*INFORMATION SHOWN:*
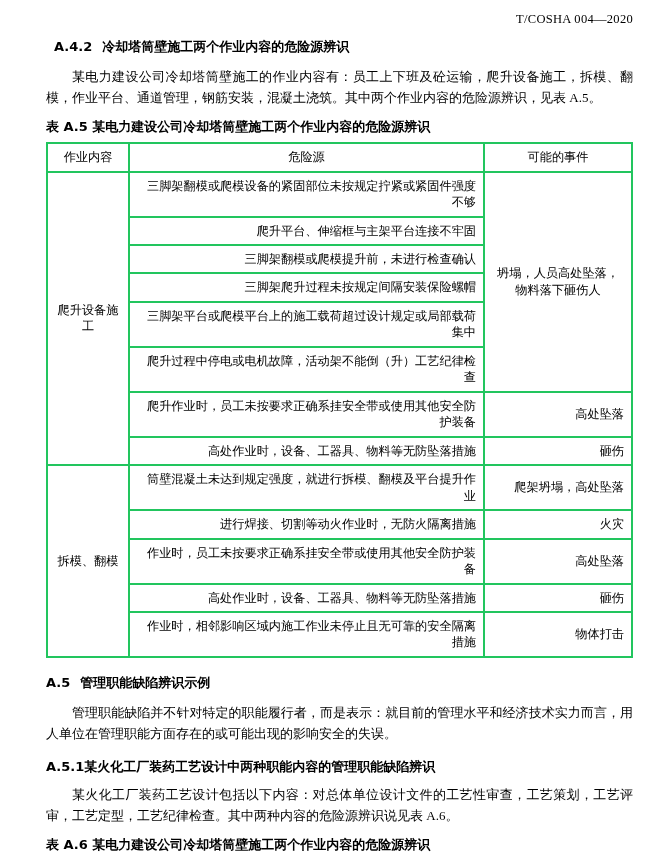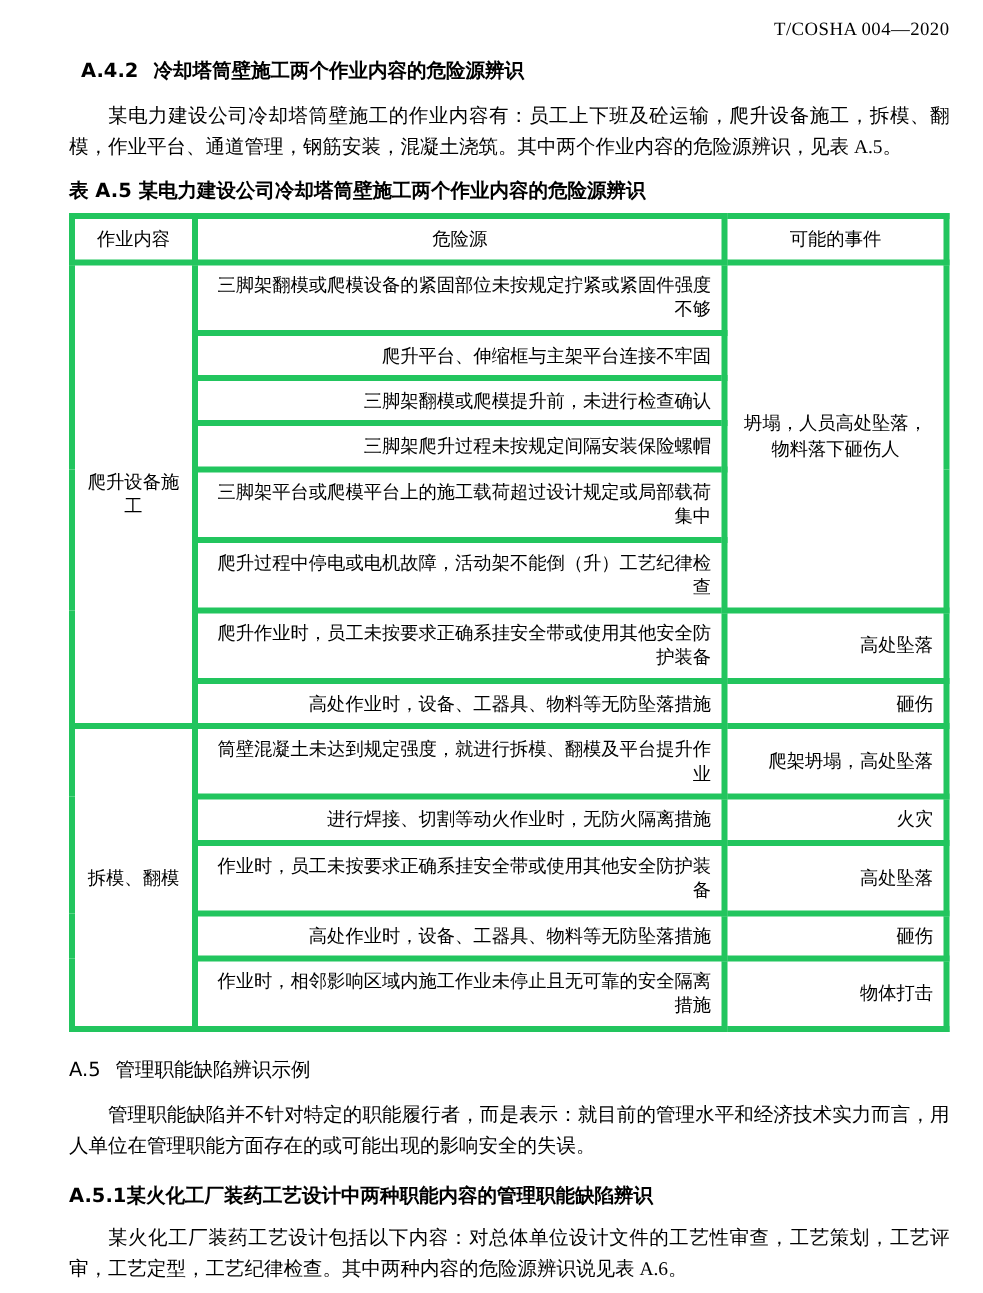--- a/index.html
+++ b/index.html
@@ -69,7 +69,7 @@
     table-layout: fixed;
   }
   table.doc td, table.doc th {
-    border: 4px solid #22c55e;
+    border: 2px solid #22c55e;
     padding: 5px 7px;
     vertical-align: middle;
     line-height: 1.35;

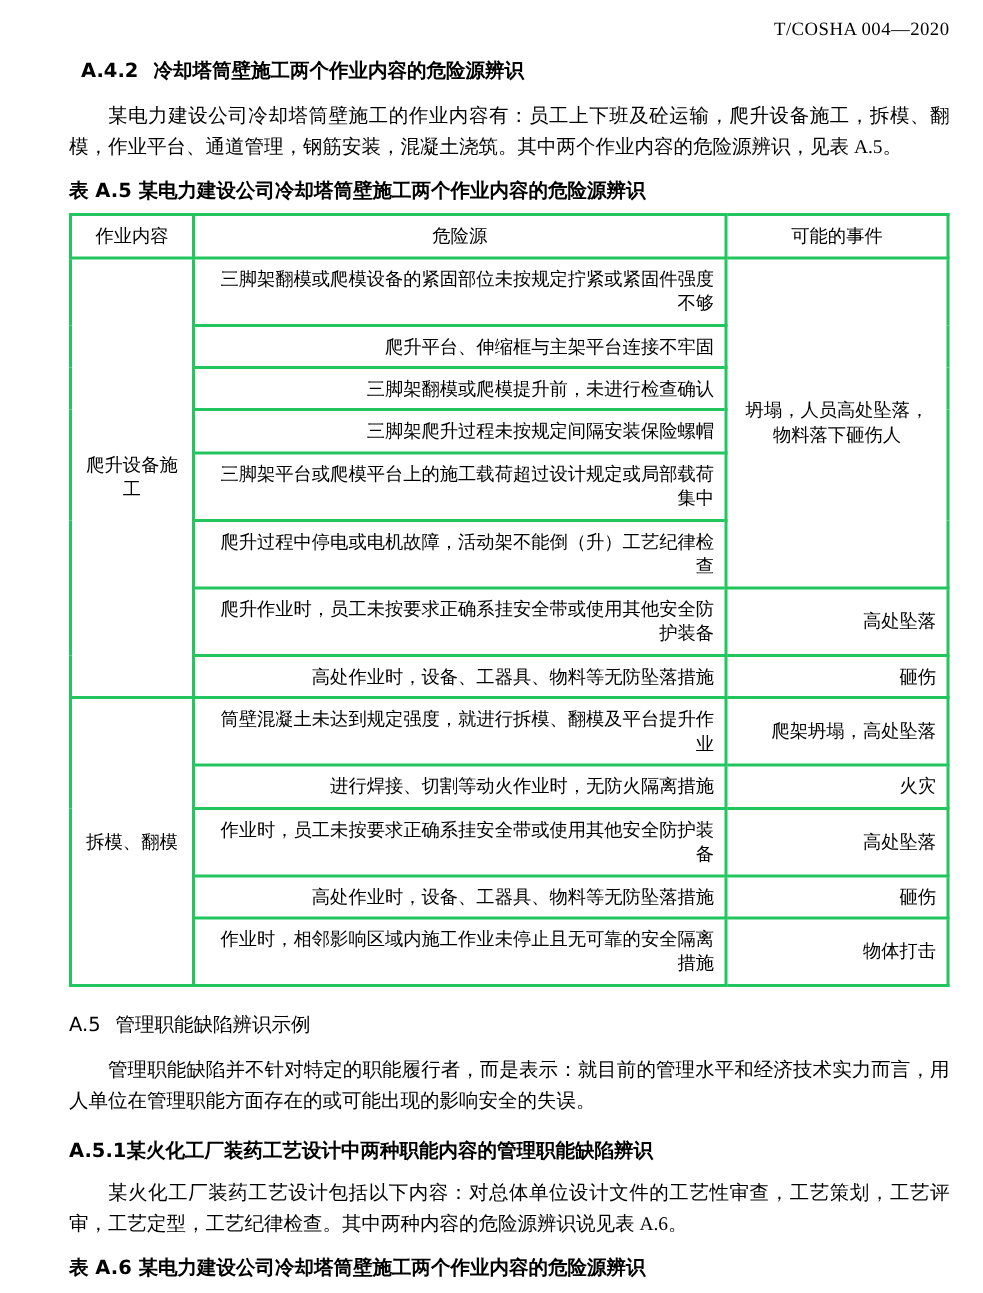--- a/index.html
+++ b/index.html
@@ -85,7 +85,7 @@
   .col-c { width: 148px; }
   .sec-heading-2 {
     font-size: 13px;
-    font-weight: normal;
+    font-weight: bold;
     font-family: "DejaVu Sans", sans-serif;
     margin: 16px 0 10px 0;
   }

*TRY IT:*
Only those lines from the one containing "-69,7 +69,7 @@" to the end of the material above, retyped exactly and without pictures, belong in your reply.

*ANSWER FOR THIS EXERCISE:*
@@ -69,7 +69,7 @@
     table-layout: fixed;
   }
   table.doc td, table.doc th {
-    border: 4px solid #22c55e;
+    border: 2px solid #22c55e;
     padding: 5px 7px;
     vertical-align: middle;
     line-height: 1.35;

--- a/index.html
+++ b/index.html
@@ -85,7 +85,7 @@
   .col-c { width: 148px; }
   .sec-heading-2 {
     font-size: 13px;
-    font-weight: normal;
+    font-weight: bold;
     font-family: "DejaVu Sans", sans-serif;
     margin: 16px 0 10px 0;
   }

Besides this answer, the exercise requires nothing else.